ARSENE KANYAMIBWA Is a doctoral researcher in behavioral neuroscience at the University of Helsinki, investigating how modern diets affect our brains and eating behavior in health and obesity. His previous education spans from basic biology to clinical research and gut-brain axis pathophysiology.
This article is part of the myths, mysteries, and misconceptions theme.

reviewed by Michael Lowe. edited by kavya and Mimmu. illustrated by kenia, sophie, and vicky. Should you have any comments, please let us know!

The infamous case of obesity suggests that to address complex epidemics, we need a better-informed, less overconfident public with a much broader array of scientific evidence.

I’ve had science-related occupations for most of my adult life. I’ve spent countless hours learning about biology, the gut-brain axis, nutrition, brain and behavioural science. In that time, I’ve learned that science creates both curiosity and uncertainty, as the more we discover, the more questions emerge. I thought the countless hours of studying while running experiments would give me the confidence to say, “No, we have proof; I am right, and you are wrong.” Little did I know that science is not about proof, which is final, but about evidence, which evolves and can change as knowledge grows.

Like many, I was drawn to confident arguments full of certainty, declaring hypotheses “proven” to silence doubt. However, my scientific journey was not about selfishly feeding my ego, but about gathering evidence to see if my hypotheses are wrong, changing my mind when the evidence suggests so, and carefully, thoughtfully, and analytically decreasing uncertainty rather than increasing certainty. Like anyone reading this, I understand the temptation to eliminate all doubt, but we cannot simplify complex problems to give ourselves a sense of empowerment.

In my early teens, I remember the local TV news channel reporting the story of a person with obesity. In that short report, they showed video clips of her eating enormous amounts of food and tackled the weight-related issues she experienced during her pregnancy. The most surprising moment came when she was asked if she would change her behaviour after all the complications she had experienced during pregnancy. “Food brings immense joy to my life and I live for it!” she exclaimed. I was appalled that someone would have such an attitude, ignoring her health to such an extent. For years after, this episode shaped my anecdotal opinion, associating certain physical appearances with particular behaviours.

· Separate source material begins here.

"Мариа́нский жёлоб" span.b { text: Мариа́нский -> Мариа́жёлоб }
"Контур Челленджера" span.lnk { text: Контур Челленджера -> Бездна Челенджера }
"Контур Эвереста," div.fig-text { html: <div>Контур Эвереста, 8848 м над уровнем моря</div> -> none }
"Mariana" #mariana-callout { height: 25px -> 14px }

Over the years, I’ve given this opinion some thought; here are some snippets. Weight management – be it loss or gain – can be traced back to energy balance, the rules of which are based on a simple thermodynamic principle. When we take in more energy than we use, our bodies store that extra fuel mainly as fat. Given the global rise in obesity rates, with 890 million people currently affected, and the decline in energy expenditure from physical activity, you could simply argue that we should eat less and exercise more. But is this the whole story? If it’s so simple, why is losing weight and keeping it off so rare? Could our biology be playing a role?

Genes and Environment

What stands out regarding the obesity epidemic is not just the sheer numbers, but how quickly rates of obesity have increased globally. Genes do not change this quickly. Evolution takes centuries to influence single genes, and these genes, alongside environmental pressures, reshape our brain and behaviour. For example, modern humans underwent several million years of evolutionary development before they could walk on two legs. In the case of obesity, however, researchers have observed a worldwide shift toward diets high in processed foods, loaded with fat, refined carbohydrates like sugar, and excess sodium. Some may think this just proves that people are lazy or unable to resist the temptation in our obesogenic environment, but research into obesity genetics over the past two decades has shown that it’s not just our environment – it’s also our genetic diversity. A blessing, but also a curse in today’s environment.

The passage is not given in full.